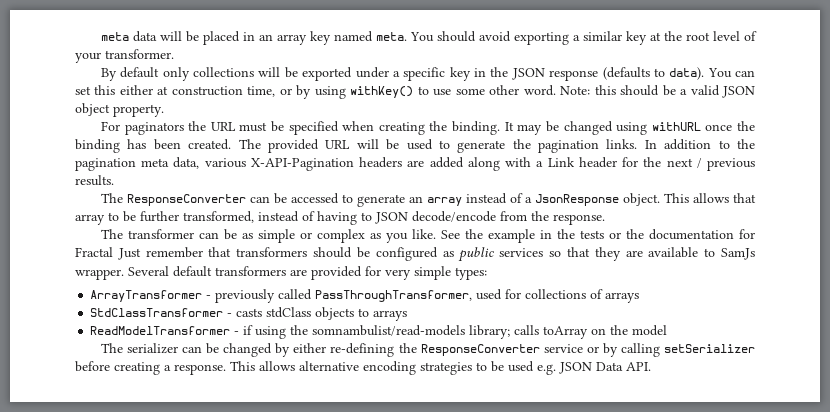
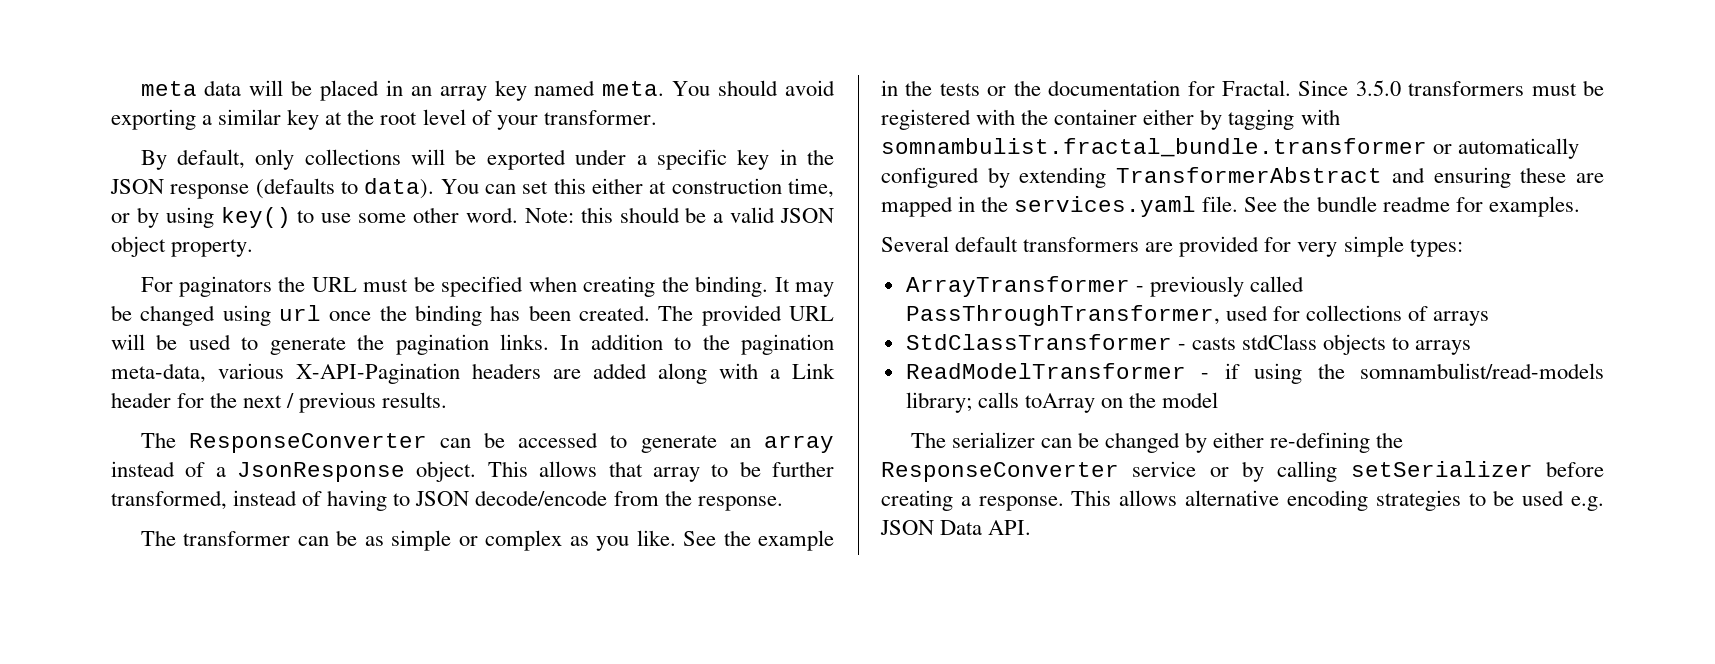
[120,67,160,78] default -> [176,149,245,169] default,
[350,86,414,98] withKey() -> [220,207,291,228] key()
[651,122,701,131] withURL -> [279,305,321,321] url
[141,157,200,169] meta data, -> [111,363,206,383] meta-data,
[75,247,756,262] [75,269,124,280] Fractal Just remember that transformers should be configured as public services so that they are available to SamJs wrapper. -> [1221,80,1604,96] [881,109,1340,130] [881,138,1580,159] [881,167,1604,188] [881,196,1580,217] Fractal. Since 3.5.0 transformers must be registered with the container either by tagging with somnambulist.fractal_bundle.transformer or automatically configured by extending TransformerAbstract and ensuring these are mapped in the services.yaml file. See the bundle readme for examples. //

-----

- _Exercise requirements_:
Set down every record once more, word for word, without pictures.

- _Reply_:
[120,67,160,78] default -> [176,149,245,169] default,
[350,86,414,98] withKey() -> [220,207,291,228] key()
[651,122,701,131] withURL -> [279,305,321,321] url
[141,157,200,169] meta data, -> [111,363,206,383] meta-data,
[75,247,756,262] [75,269,124,280] Fractal Just remember that transformers should be configured as public services so that they are available to SamJs wrapper. -> [1221,80,1604,96] [881,109,1340,130] [881,138,1580,159] [881,167,1604,188] [881,196,1580,217] Fractal. Since 3.5.0 transformers must be registered with the container either by tagging with somnambulist.fractal_bundle.transformer or automatically configured by extending TransformerAbstract and ensuring these are mapped in the services.yaml file. See the bundle readme for examples. //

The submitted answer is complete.